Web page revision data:
########################################
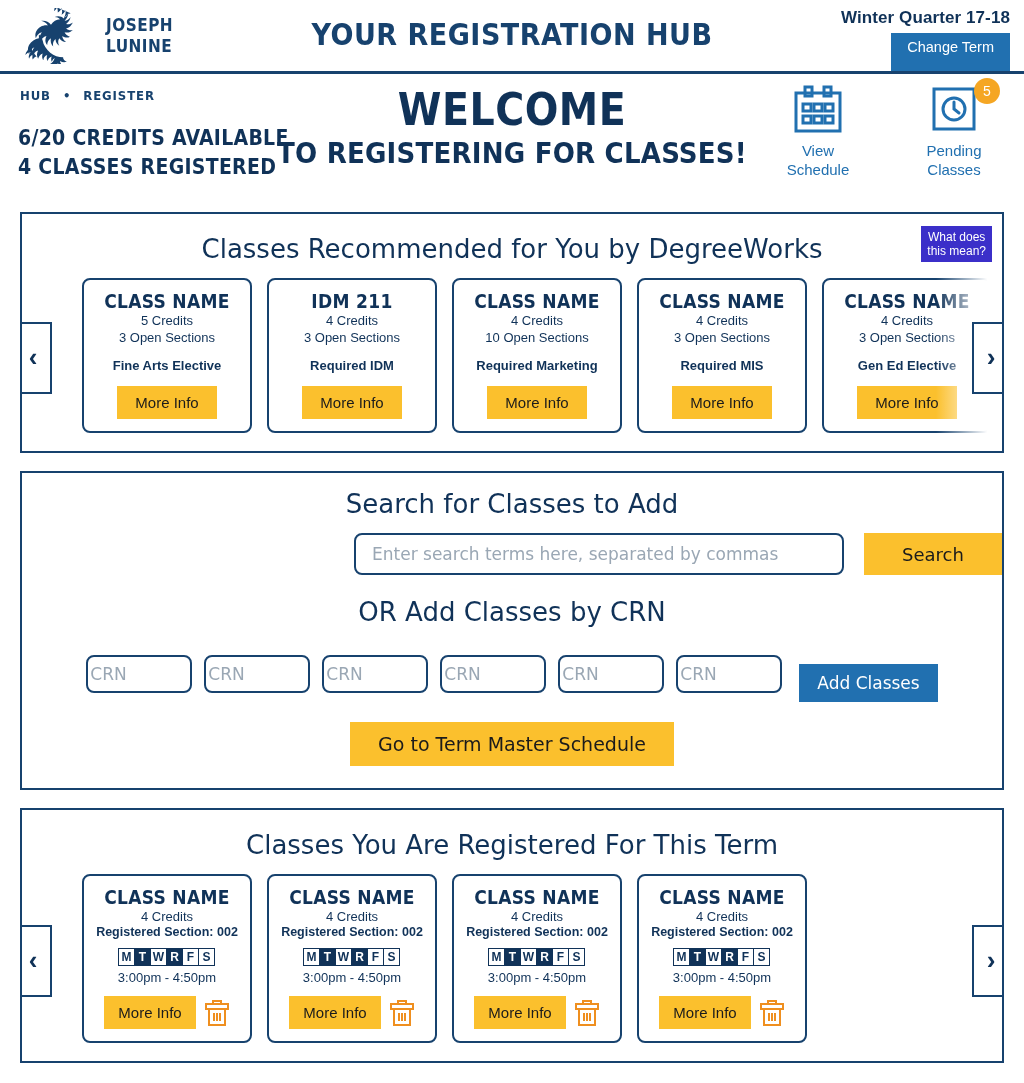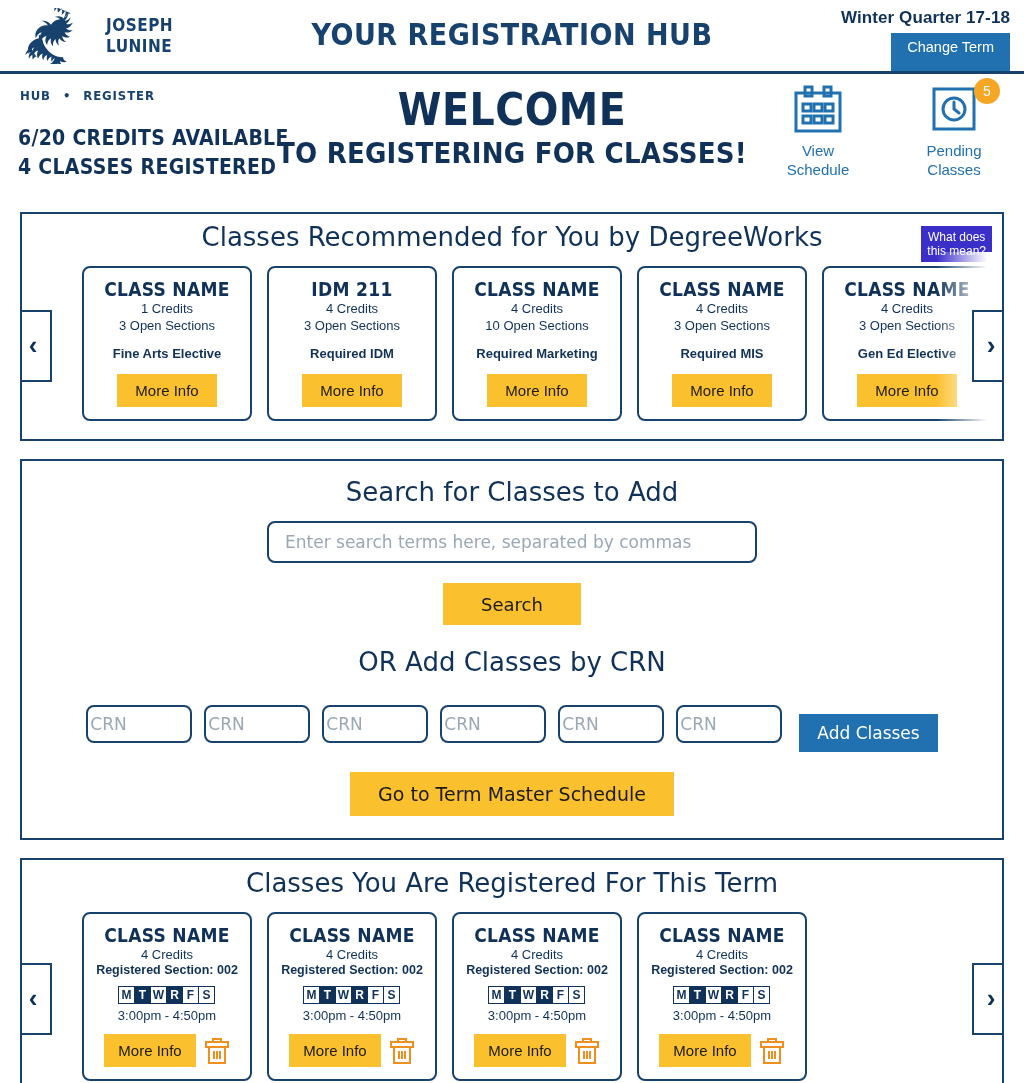"Classes Recommended for You by" .panel-title { padding-top: 8px -> 20px }
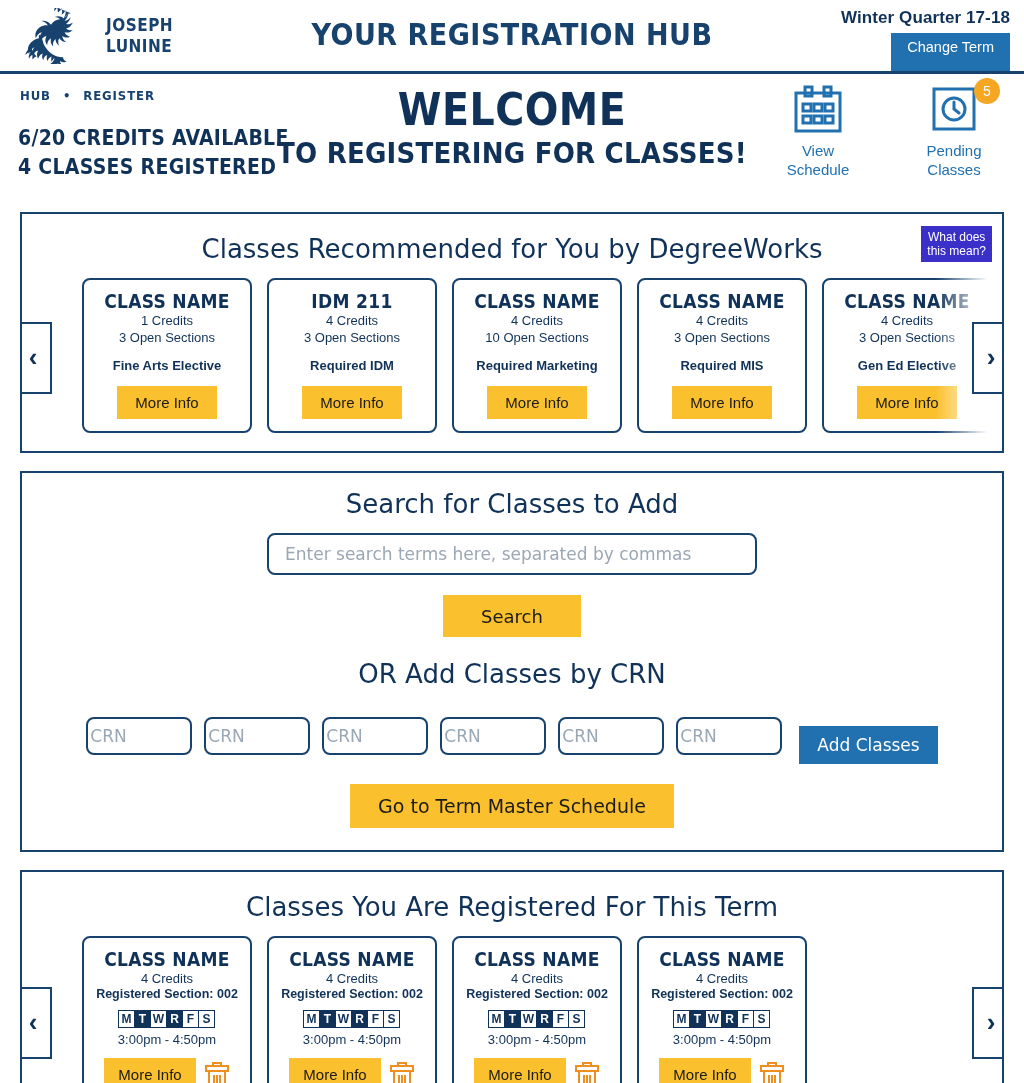"1 Credits" div.card-line { text: 1 -> 5 }
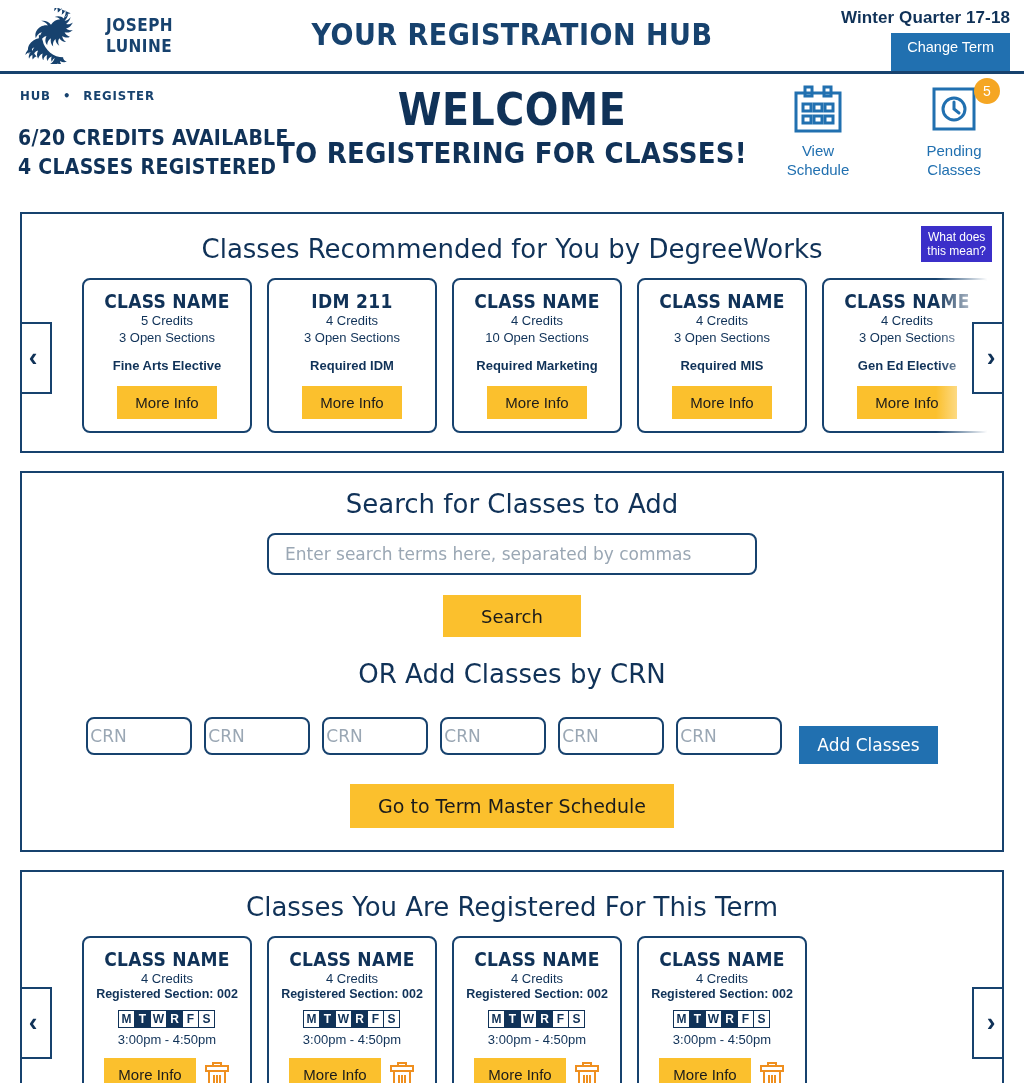"Enter search terms here, separated" .search-row { flex-direction: column -> none }
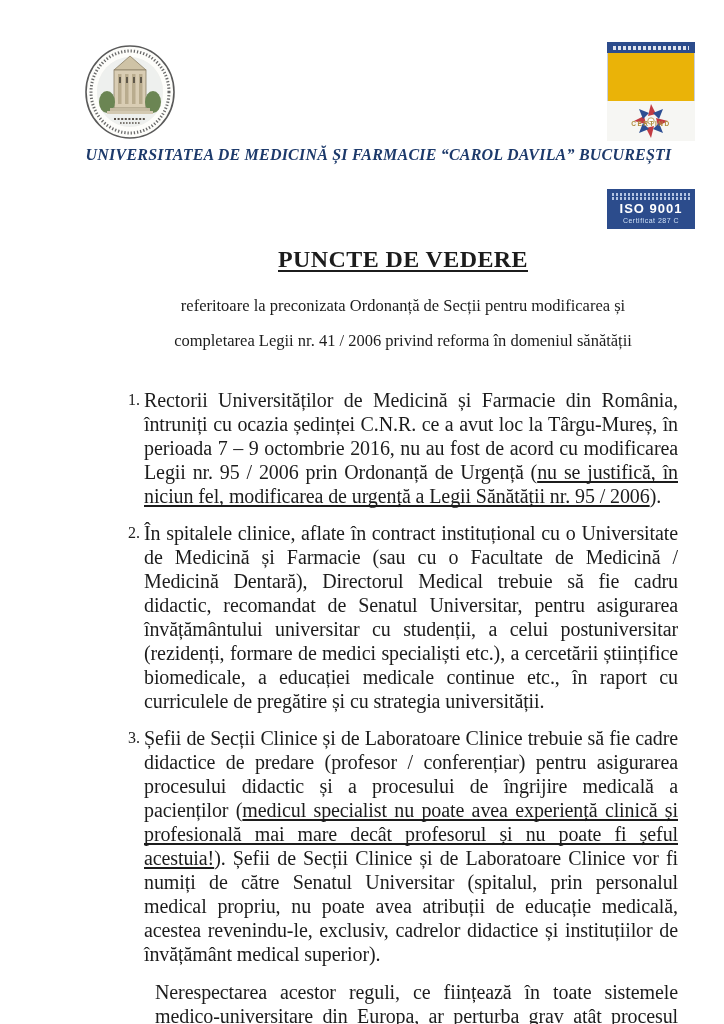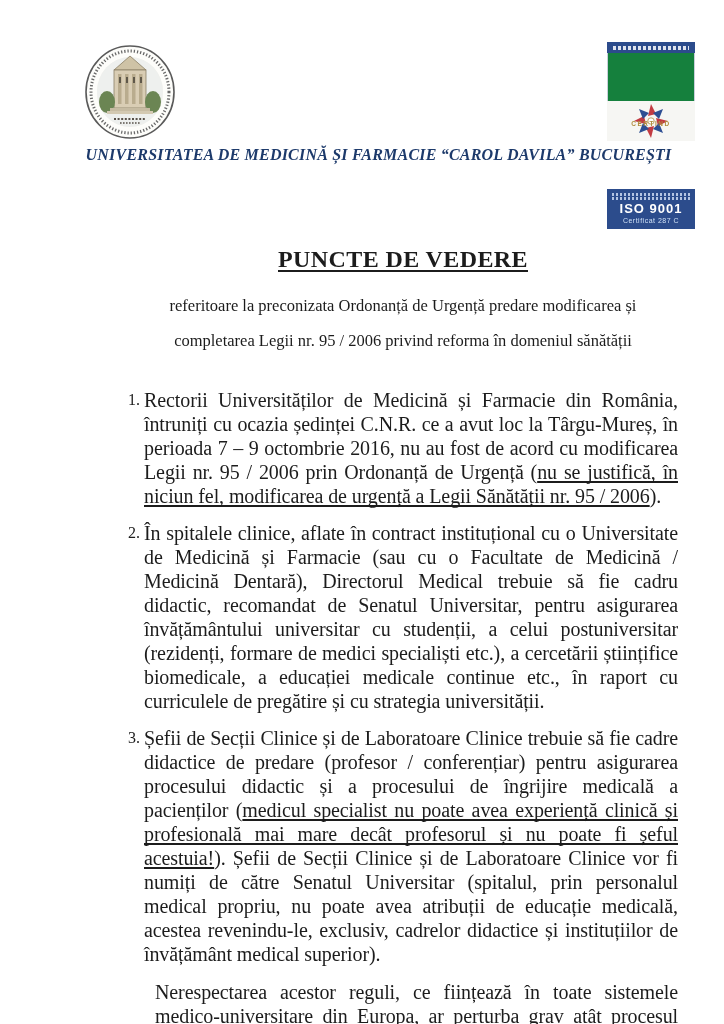"ISO 9001" .iso-badge { background: #15803d -> #eab308 }
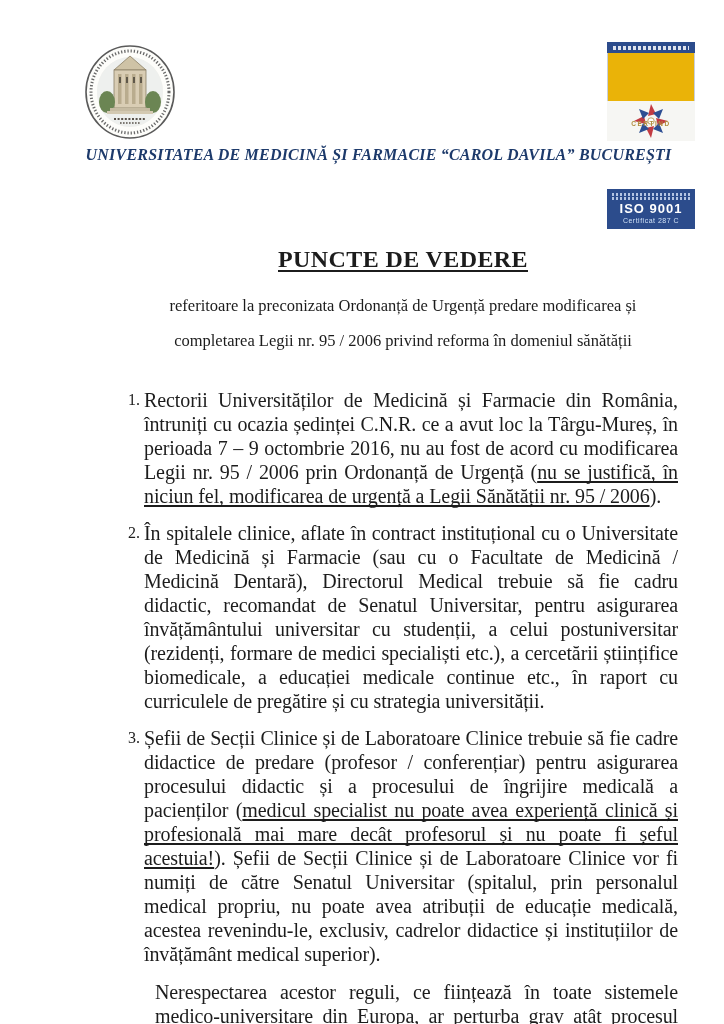"referitoare la preconizata Ordonanță de" div { text: Urgență predare -> Secții pentru }
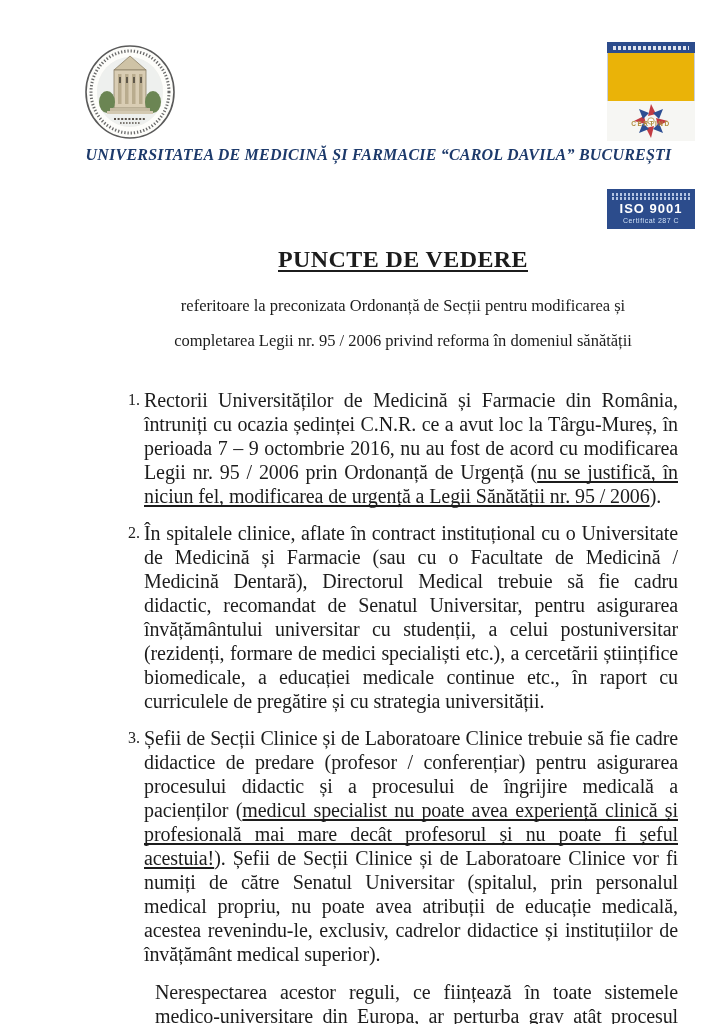"completarea Legii nr. 95 /" div { text: 95 -> 41 }
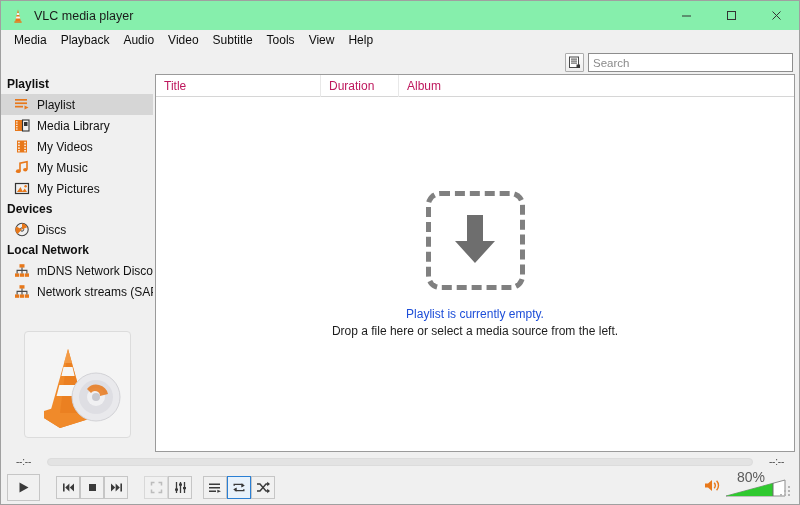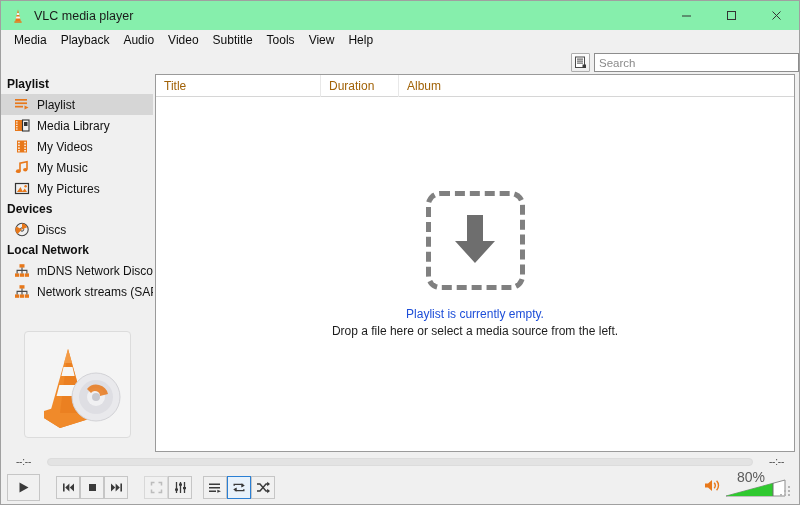"Search" .toolrow { padding-right: none -> 6px }
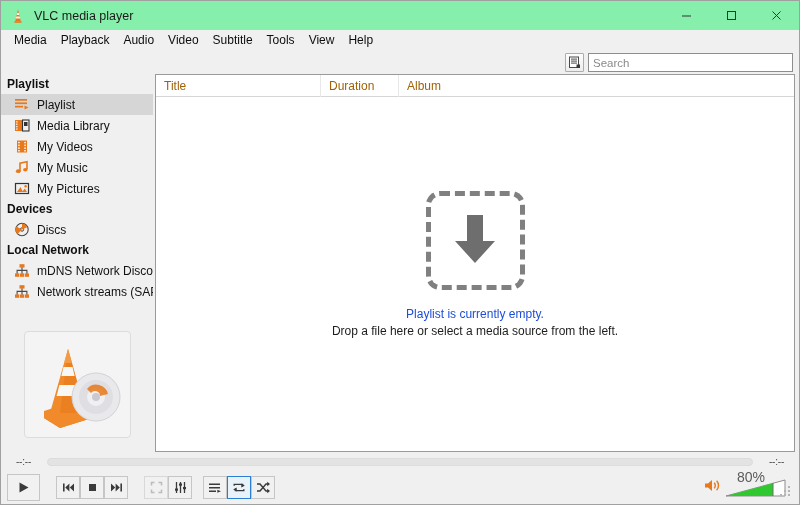"Title" .pl-col { color: #a16207 -> #be185d }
########################################
The answer must restate every entry word for word, with the pictures left out.

"Classes Recommended for You by" .panel-title { padding-top: 8px -> 20px }
"1 Credits" div.card-line { text: 1 -> 5 }
"Enter search terms here, separated" .search-row { flex-direction: column -> none }
"ISO 9001" .iso-badge { background: #15803d -> #eab308 }
"referitoare la preconizata Ordonanță de" div { text: Urgență predare -> Secții pentru }
"completarea Legii nr. 95 /" div { text: 95 -> 41 }
"Search" .toolrow { padding-right: none -> 6px }
"Title" .pl-col { color: #a16207 -> #be185d }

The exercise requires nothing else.